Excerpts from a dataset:
========
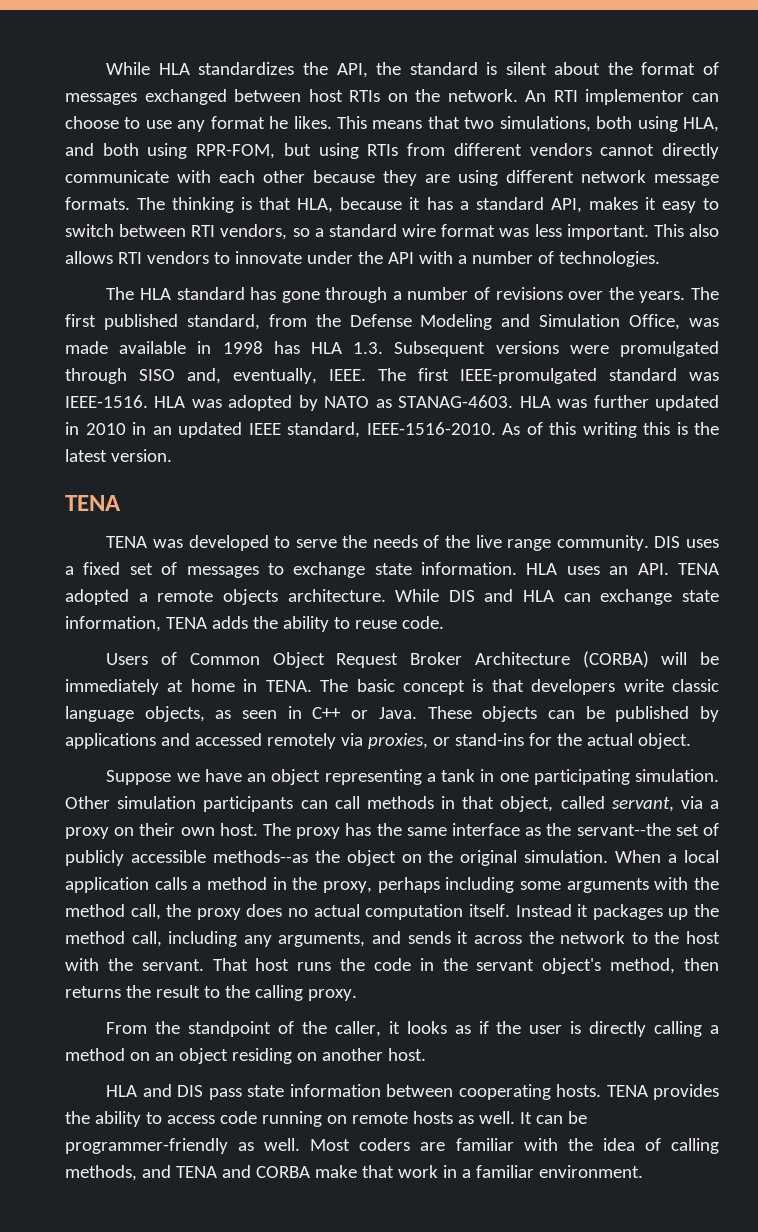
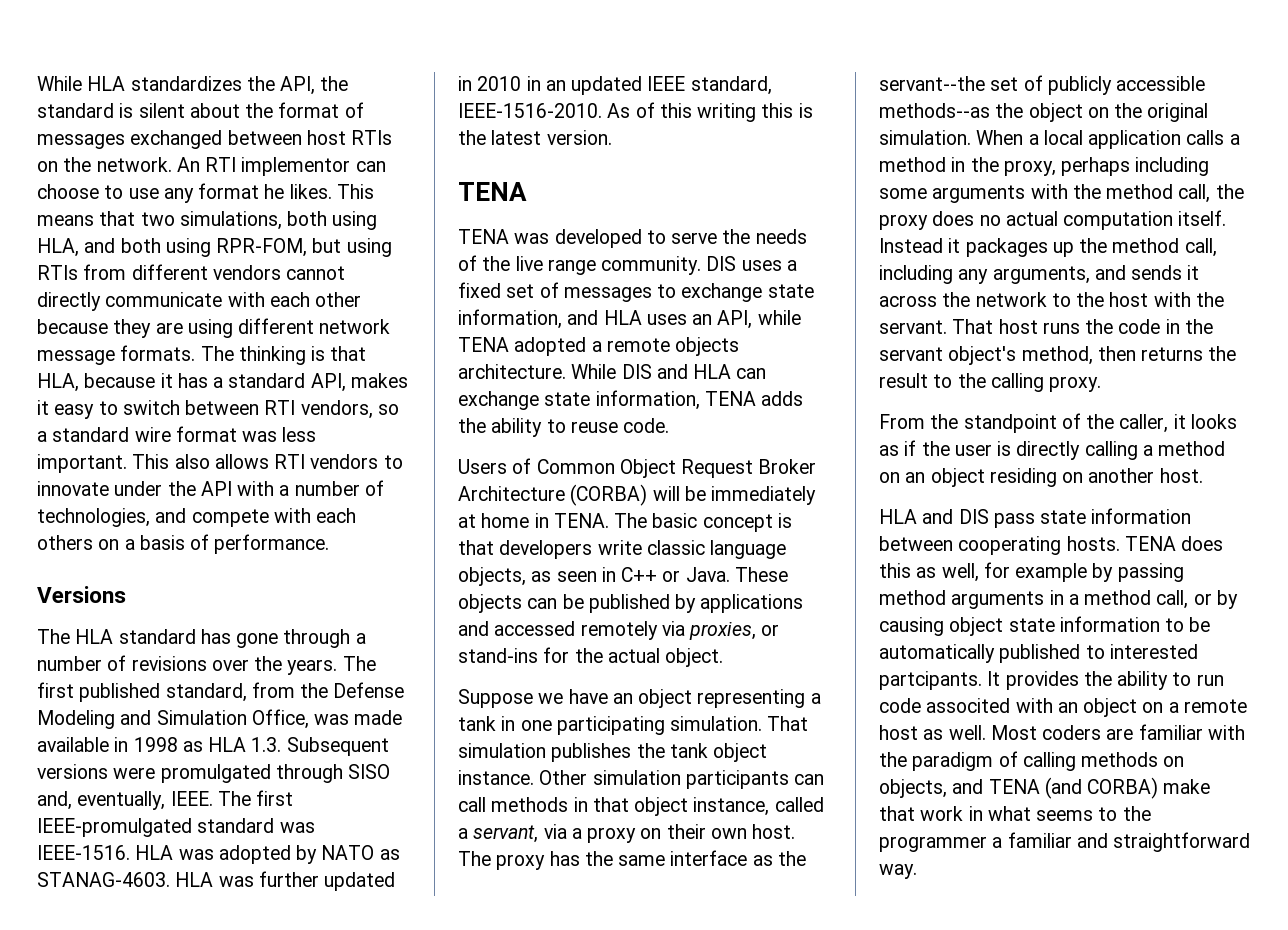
[558,251,660,267] technologies. -> [37,508,357,527] [37,534,330,554] [37,586,126,603] technologies, and compete with each others on a basis of performance. // Versions
[273,341,300,354] has -> [182,741,203,752] as
[421,562,518,575] information. -> [458,309,599,329] information, and
[637,563,669,575] API. -> [717,310,801,329] API, while
(719, 775) none -> [767,716,809,731] [458,743,768,762] [458,770,534,785] That simulation publishes the tank object instance.
[500,796,605,812] object, called -> [634,797,824,816] [458,828,468,839] object instance, called a
[653,1084,719,1100] [65,1111,587,1127] [65,1138,228,1154] provides the ability to access code running on remote hosts as well. It can be programmer-friendly -> [1181,536,1224,551] [879,562,1184,582] [879,590,1238,609] [879,616,1211,636] [879,644,1198,663] [879,671,1224,690] [879,698,1247,717] [879,725,918,740] does this as well, for example by passing method arguments in a method call, or by causing object state information to be automatically published to interested partcipants. It provides the ability to run code associted with an object on a remote host
[602,1138,635,1151] idea -> [912,752,994,771] paradigm
[65,1165,643,1181] methods, and TENA and CORBA make that work in a familiar environment. -> [1081,752,1185,767] [879,777,1211,799] [879,806,1151,821] [879,832,1251,852] [879,864,917,879] methods on objects, and TENA (and CORBA) make that work in what seems to the programmer a familiar and straightforward way.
========
TASK DIRECTIONS: With the pictures removed, copy the data above word for word.

ANSWER:
[558,251,660,267] technologies. -> [37,508,357,527] [37,534,330,554] [37,586,126,603] technologies, and compete with each others on a basis of performance. // Versions
[273,341,300,354] has -> [182,741,203,752] as
[421,562,518,575] information. -> [458,309,599,329] information, and
[637,563,669,575] API. -> [717,310,801,329] API, while
(719, 775) none -> [767,716,809,731] [458,743,768,762] [458,770,534,785] That simulation publishes the tank object instance.
[500,796,605,812] object, called -> [634,797,824,816] [458,828,468,839] object instance, called a
[653,1084,719,1100] [65,1111,587,1127] [65,1138,228,1154] provides the ability to access code running on remote hosts as well. It can be programmer-friendly -> [1181,536,1224,551] [879,562,1184,582] [879,590,1238,609] [879,616,1211,636] [879,644,1198,663] [879,671,1224,690] [879,698,1247,717] [879,725,918,740] does this as well, for example by passing method arguments in a method call, or by causing object state information to be automatically published to interested partcipants. It provides the ability to run code associted with an object on a remote host
[602,1138,635,1151] idea -> [912,752,994,771] paradigm
[65,1165,643,1181] methods, and TENA and CORBA make that work in a familiar environment. -> [1081,752,1185,767] [879,777,1211,799] [879,806,1151,821] [879,832,1251,852] [879,864,917,879] methods on objects, and TENA (and CORBA) make that work in what seems to the programmer a familiar and straightforward way.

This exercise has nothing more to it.